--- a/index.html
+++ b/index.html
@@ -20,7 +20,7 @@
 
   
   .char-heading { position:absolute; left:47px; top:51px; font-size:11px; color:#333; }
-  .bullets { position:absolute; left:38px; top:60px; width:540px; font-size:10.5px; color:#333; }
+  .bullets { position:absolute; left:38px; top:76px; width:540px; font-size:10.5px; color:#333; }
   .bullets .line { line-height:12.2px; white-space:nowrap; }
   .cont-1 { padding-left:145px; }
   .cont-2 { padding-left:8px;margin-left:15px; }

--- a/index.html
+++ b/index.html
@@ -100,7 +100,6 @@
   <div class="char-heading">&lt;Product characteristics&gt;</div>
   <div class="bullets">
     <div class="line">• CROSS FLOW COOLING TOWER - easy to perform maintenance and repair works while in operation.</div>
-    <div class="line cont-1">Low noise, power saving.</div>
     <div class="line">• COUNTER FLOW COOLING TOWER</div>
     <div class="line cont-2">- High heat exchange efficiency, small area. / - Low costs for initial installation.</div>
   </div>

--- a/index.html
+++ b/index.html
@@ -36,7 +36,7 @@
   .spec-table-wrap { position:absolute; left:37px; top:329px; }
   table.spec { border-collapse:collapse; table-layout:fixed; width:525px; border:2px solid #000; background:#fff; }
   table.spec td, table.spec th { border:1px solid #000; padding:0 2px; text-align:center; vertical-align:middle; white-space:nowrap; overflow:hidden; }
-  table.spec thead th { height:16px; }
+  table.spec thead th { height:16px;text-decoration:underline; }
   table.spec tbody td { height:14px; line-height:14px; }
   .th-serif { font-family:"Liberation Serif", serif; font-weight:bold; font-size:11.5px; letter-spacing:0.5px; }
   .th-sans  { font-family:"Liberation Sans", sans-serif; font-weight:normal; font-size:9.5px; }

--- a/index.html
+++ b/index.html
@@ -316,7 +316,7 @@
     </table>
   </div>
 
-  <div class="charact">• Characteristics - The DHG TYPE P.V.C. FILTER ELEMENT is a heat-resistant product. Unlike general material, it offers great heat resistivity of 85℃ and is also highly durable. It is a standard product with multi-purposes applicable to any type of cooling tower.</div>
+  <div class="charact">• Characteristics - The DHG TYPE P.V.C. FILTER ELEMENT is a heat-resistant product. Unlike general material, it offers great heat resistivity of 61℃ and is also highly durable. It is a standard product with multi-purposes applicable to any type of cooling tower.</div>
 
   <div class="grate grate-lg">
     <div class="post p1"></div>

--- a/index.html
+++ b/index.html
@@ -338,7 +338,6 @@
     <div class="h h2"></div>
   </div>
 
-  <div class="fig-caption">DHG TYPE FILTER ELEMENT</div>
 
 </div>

_ _ _ _

WHAT THE EXERCISE ASKS => Each entry above needs to be duplicated exactly.

RESPONSE AREA =>
--- a/index.html
+++ b/index.html
@@ -20,7 +20,7 @@
 
   
   .char-heading { position:absolute; left:47px; top:51px; font-size:11px; color:#333; }
-  .bullets { position:absolute; left:38px; top:60px; width:540px; font-size:10.5px; color:#333; }
+  .bullets { position:absolute; left:38px; top:76px; width:540px; font-size:10.5px; color:#333; }
   .bullets .line { line-height:12.2px; white-space:nowrap; }
   .cont-1 { padding-left:145px; }
   .cont-2 { padding-left:8px;margin-left:15px; }

--- a/index.html
+++ b/index.html
@@ -100,7 +100,6 @@
   <div class="char-heading">&lt;Product characteristics&gt;</div>
   <div class="bullets">
     <div class="line">• CROSS FLOW COOLING TOWER - easy to perform maintenance and repair works while in operation.</div>
-    <div class="line cont-1">Low noise, power saving.</div>
     <div class="line">• COUNTER FLOW COOLING TOWER</div>
     <div class="line cont-2">- High heat exchange efficiency, small area. / - Low costs for initial installation.</div>
   </div>

--- a/index.html
+++ b/index.html
@@ -36,7 +36,7 @@
   .spec-table-wrap { position:absolute; left:37px; top:329px; }
   table.spec { border-collapse:collapse; table-layout:fixed; width:525px; border:2px solid #000; background:#fff; }
   table.spec td, table.spec th { border:1px solid #000; padding:0 2px; text-align:center; vertical-align:middle; white-space:nowrap; overflow:hidden; }
-  table.spec thead th { height:16px; }
+  table.spec thead th { height:16px;text-decoration:underline; }
   table.spec tbody td { height:14px; line-height:14px; }
   .th-serif { font-family:"Liberation Serif", serif; font-weight:bold; font-size:11.5px; letter-spacing:0.5px; }
   .th-sans  { font-family:"Liberation Sans", sans-serif; font-weight:normal; font-size:9.5px; }

--- a/index.html
+++ b/index.html
@@ -316,7 +316,7 @@
     </table>
   </div>
 
-  <div class="charact">• Characteristics - The DHG TYPE P.V.C. FILTER ELEMENT is a heat-resistant product. Unlike general material, it offers great heat resistivity of 85℃ and is also highly durable. It is a standard product with multi-purposes applicable to any type of cooling tower.</div>
+  <div class="charact">• Characteristics - The DHG TYPE P.V.C. FILTER ELEMENT is a heat-resistant product. Unlike general material, it offers great heat resistivity of 61℃ and is also highly durable. It is a standard product with multi-purposes applicable to any type of cooling tower.</div>
 
   <div class="grate grate-lg">
     <div class="post p1"></div>

--- a/index.html
+++ b/index.html
@@ -338,7 +338,6 @@
     <div class="h h2"></div>
   </div>
 
-  <div class="fig-caption">DHG TYPE FILTER ELEMENT</div>
 
 </div>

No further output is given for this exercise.